### WHAT IS BEING ASKED
Copy each entry below unchanged; the images do not go in the copy.

Stored items
----

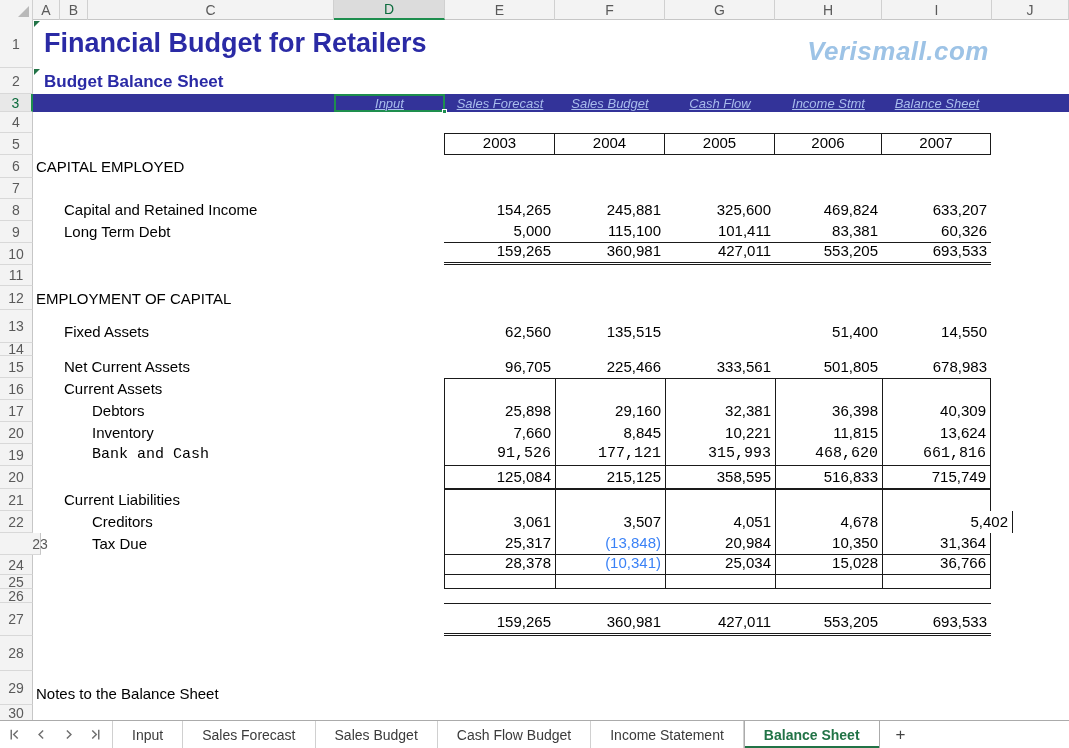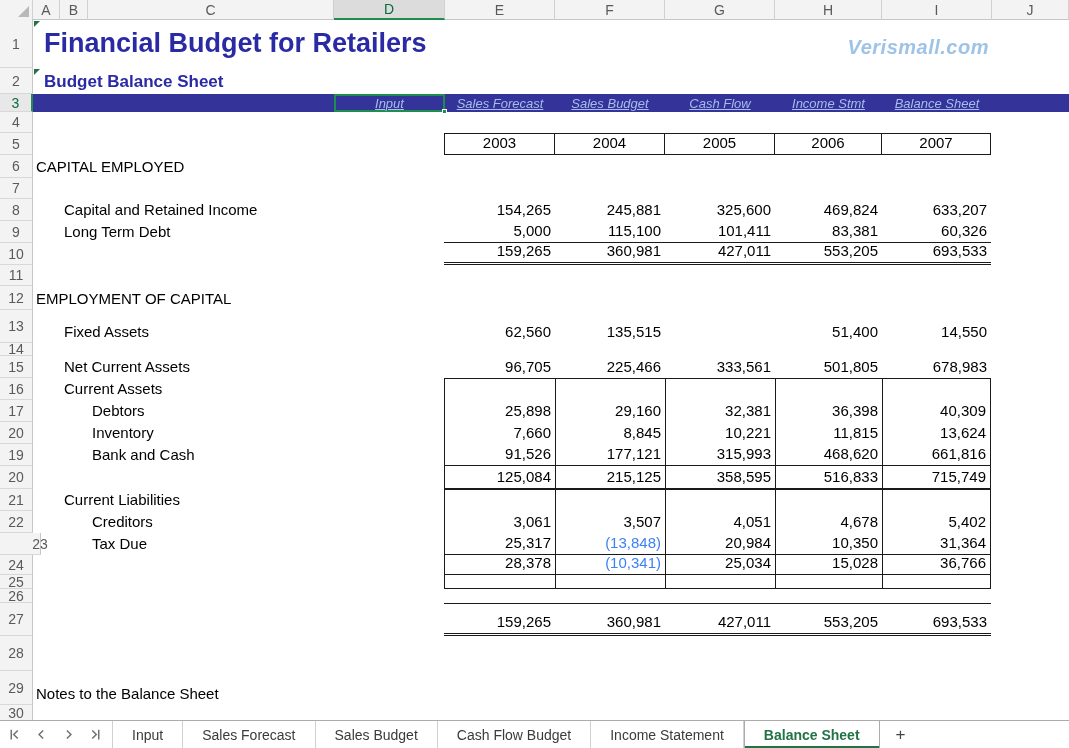"Verismall.com" #logo { font-size: 20px -> 26px }
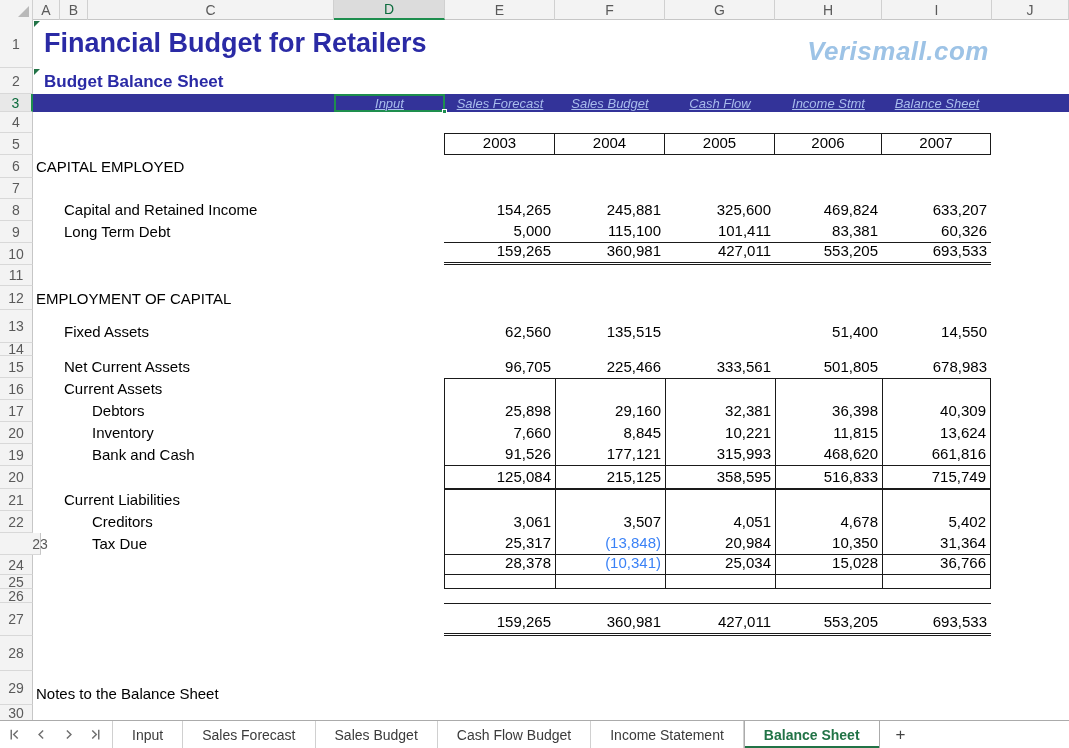"Bank and Cash" div.cellrow { font-family: none -> Liberation Mono, monospace }
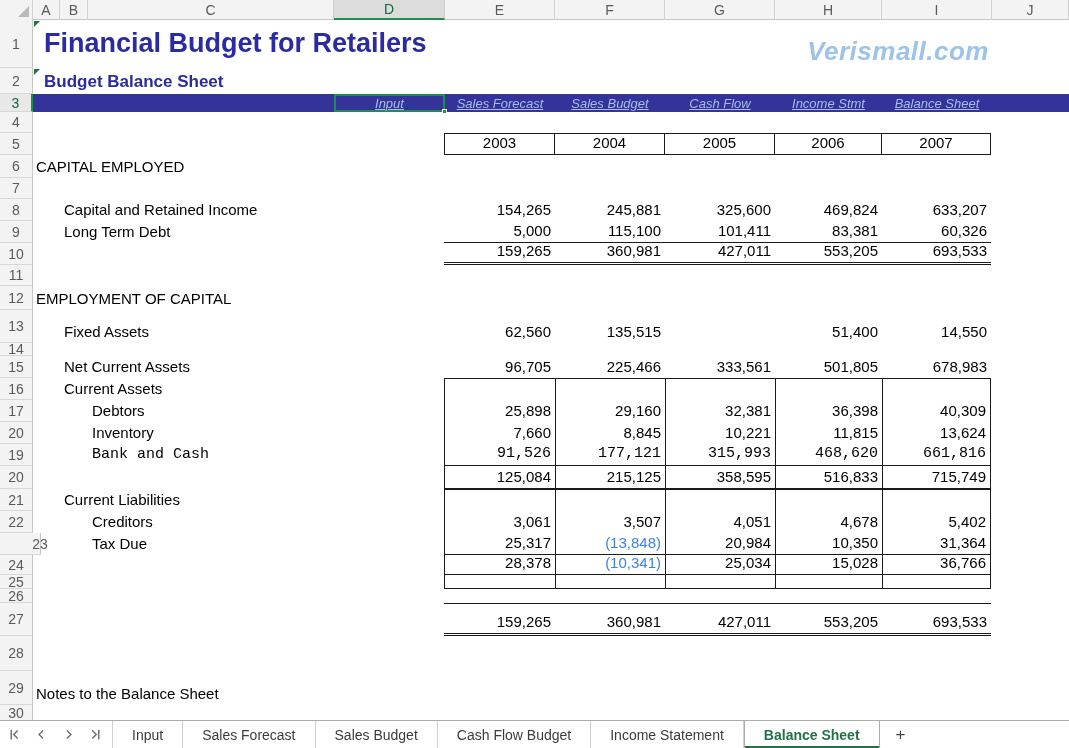"5,402" div.vcell { width: 109px -> 131px }
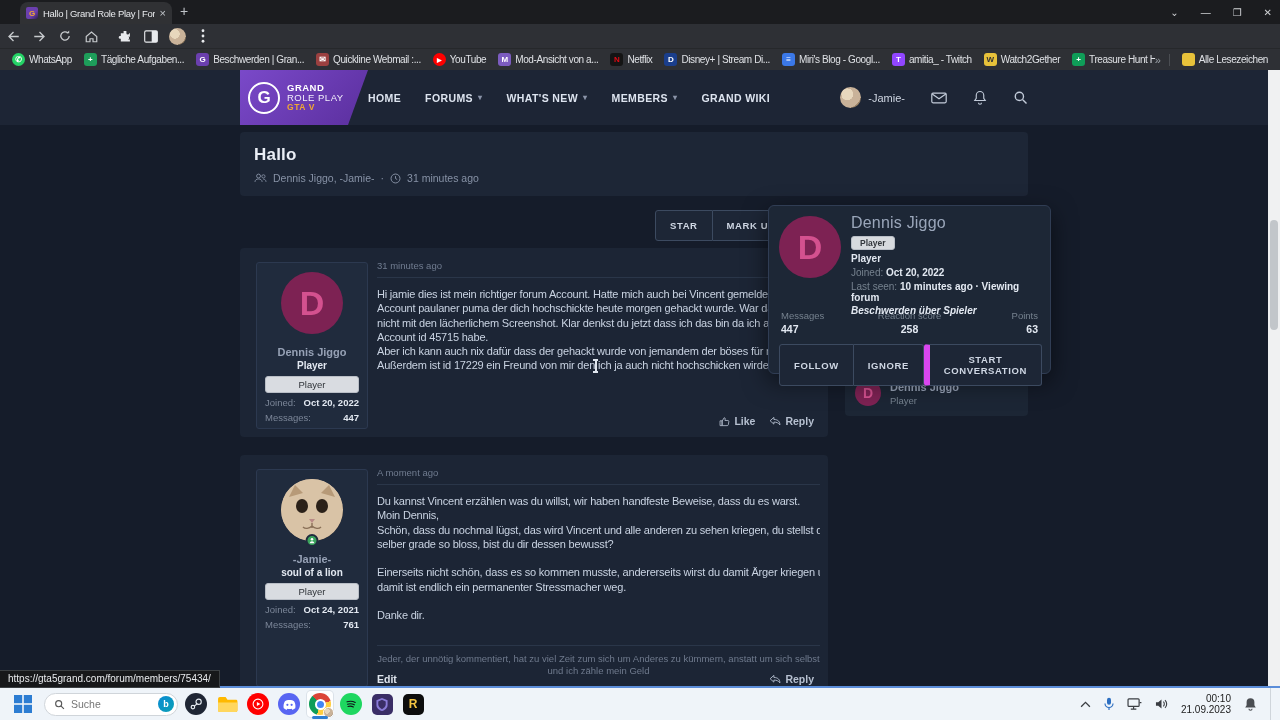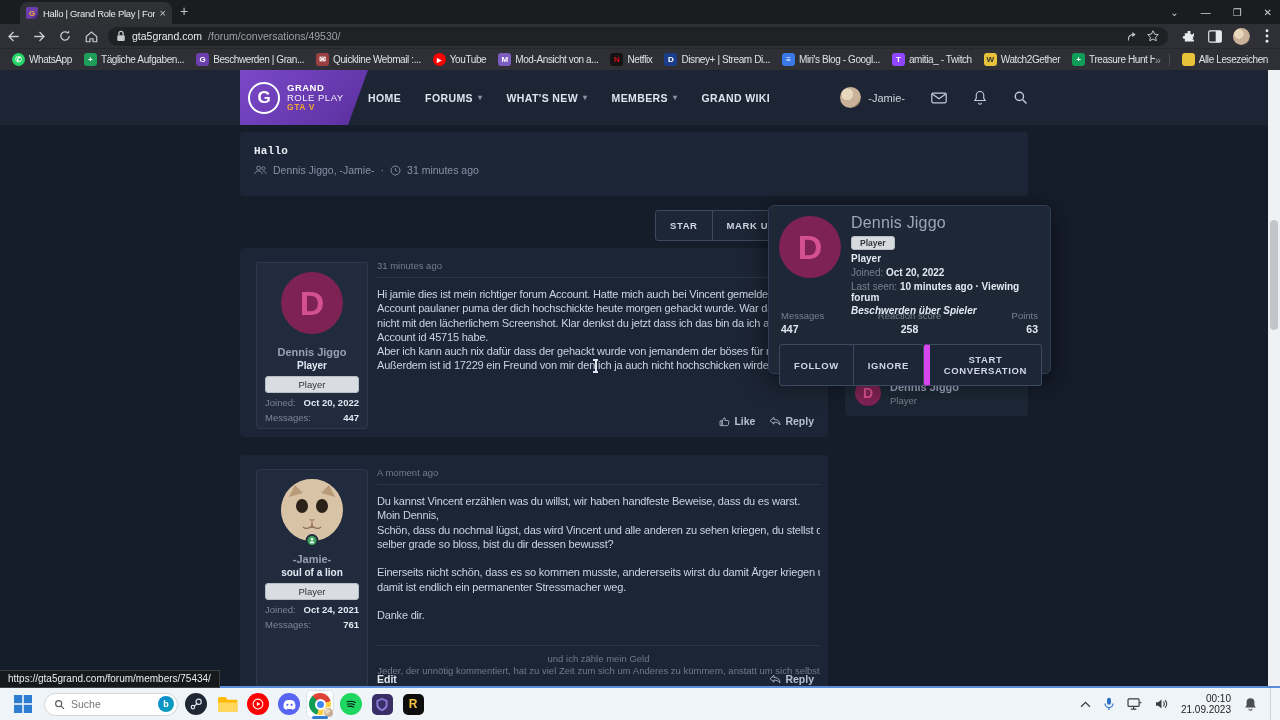"gta5grand.com" div { html: <div> <span> <svg> <rect></rect> <path></path> </svg> </span> <span>gta5grand.com</span> <span>/forum/conversations/49530/</span> <span></span> <span> <svg> <path></path> <path></path> </svg> </span> <span> <svg> <path></path> </svg> </span> </div> -> none }
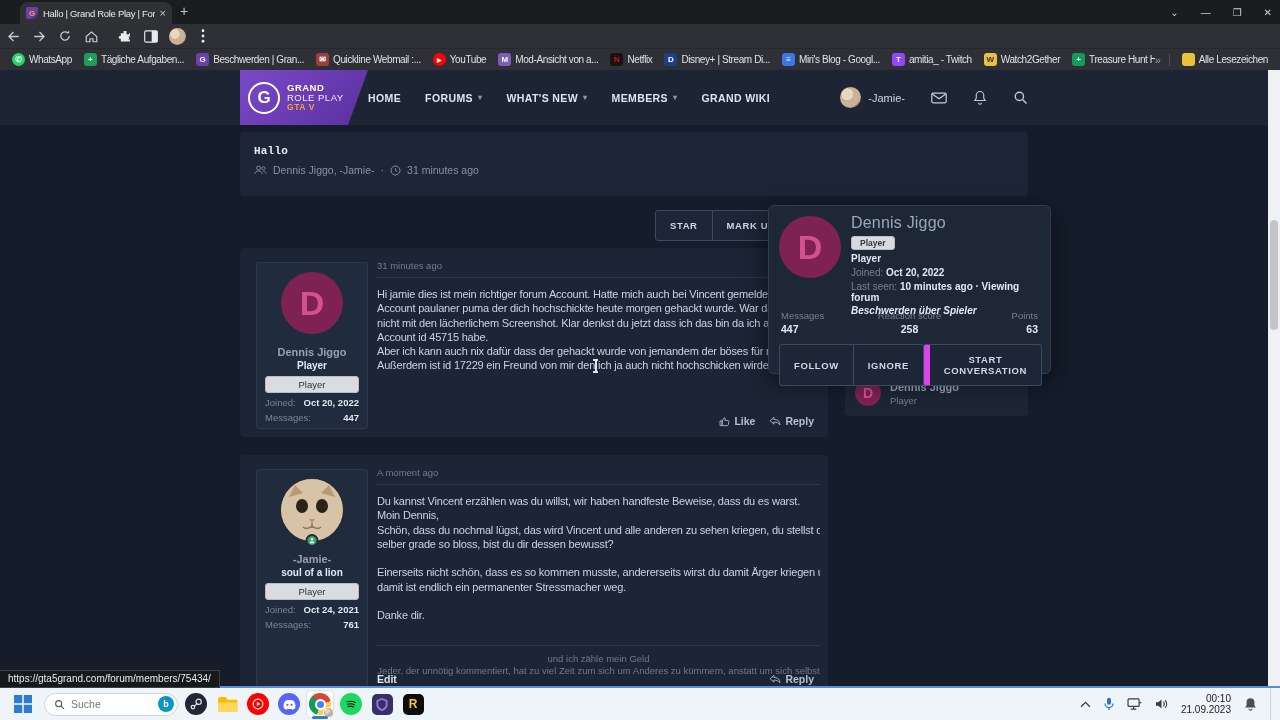"Hallo" #thread-card .title { font-family: Liberation Mono, monospace -> none; font-size: 11px -> 17px }
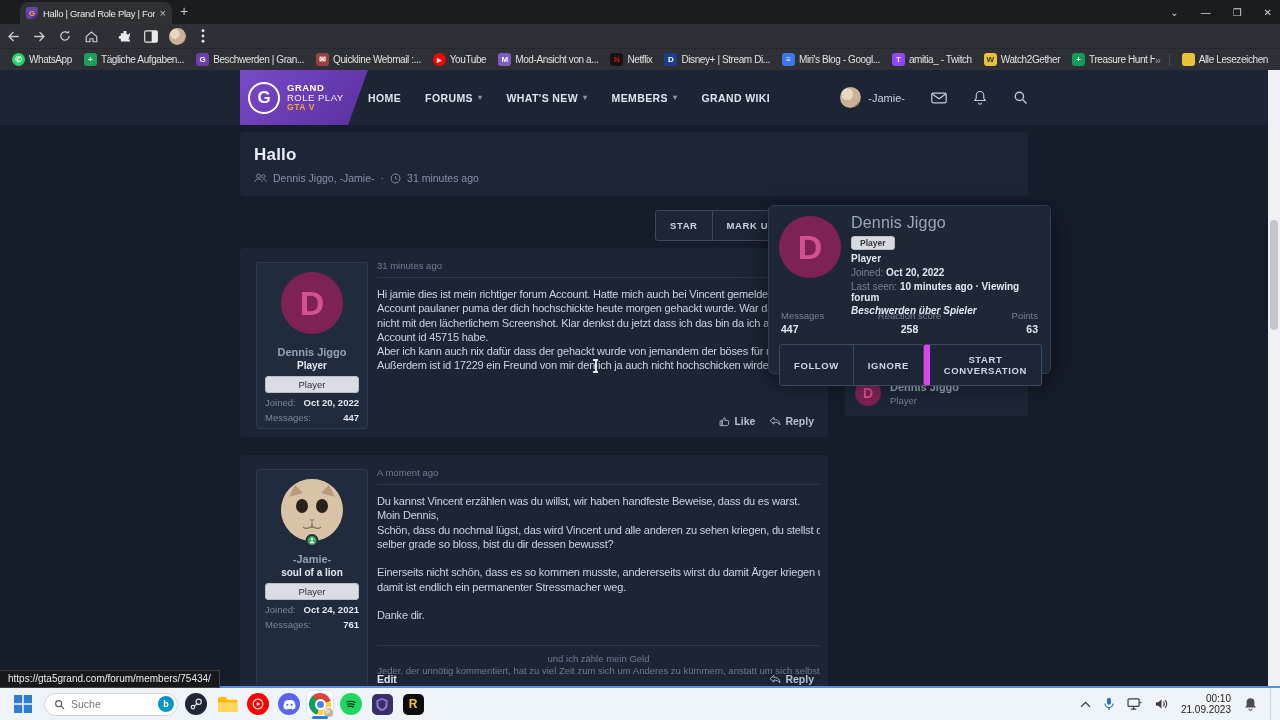"und ich zähle mein Geld" div.sig-line { order: before "Jeder, der unnötig kommentiert, hat" -> after "Jeder, der unnötig kommentiert, hat" }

----

### ANSWER BOX
"Verismall.com" #logo { font-size: 20px -> 26px }
"Bank and Cash" div.cellrow { font-family: none -> Liberation Mono, monospace }
"5,402" div.vcell { width: 109px -> 131px }
"gta5grand.com" div { html: <div> <span> <svg> <rect></rect> <path></path> </svg> </span> <span>gta5grand.com</span> <span>/forum/conversations/49530/</span> <span></span> <span> <svg> <path></path> <path></path> </svg> </span> <span> <svg> <path></path> </svg> </span> </div> -> none }
"Hallo" #thread-card .title { font-family: Liberation Mono, monospace -> none; font-size: 11px -> 17px }
"und ich zähle mein Geld" div.sig-line { order: before "Jeder, der unnötig kommentiert, hat" -> after "Jeder, der unnötig kommentiert, hat" }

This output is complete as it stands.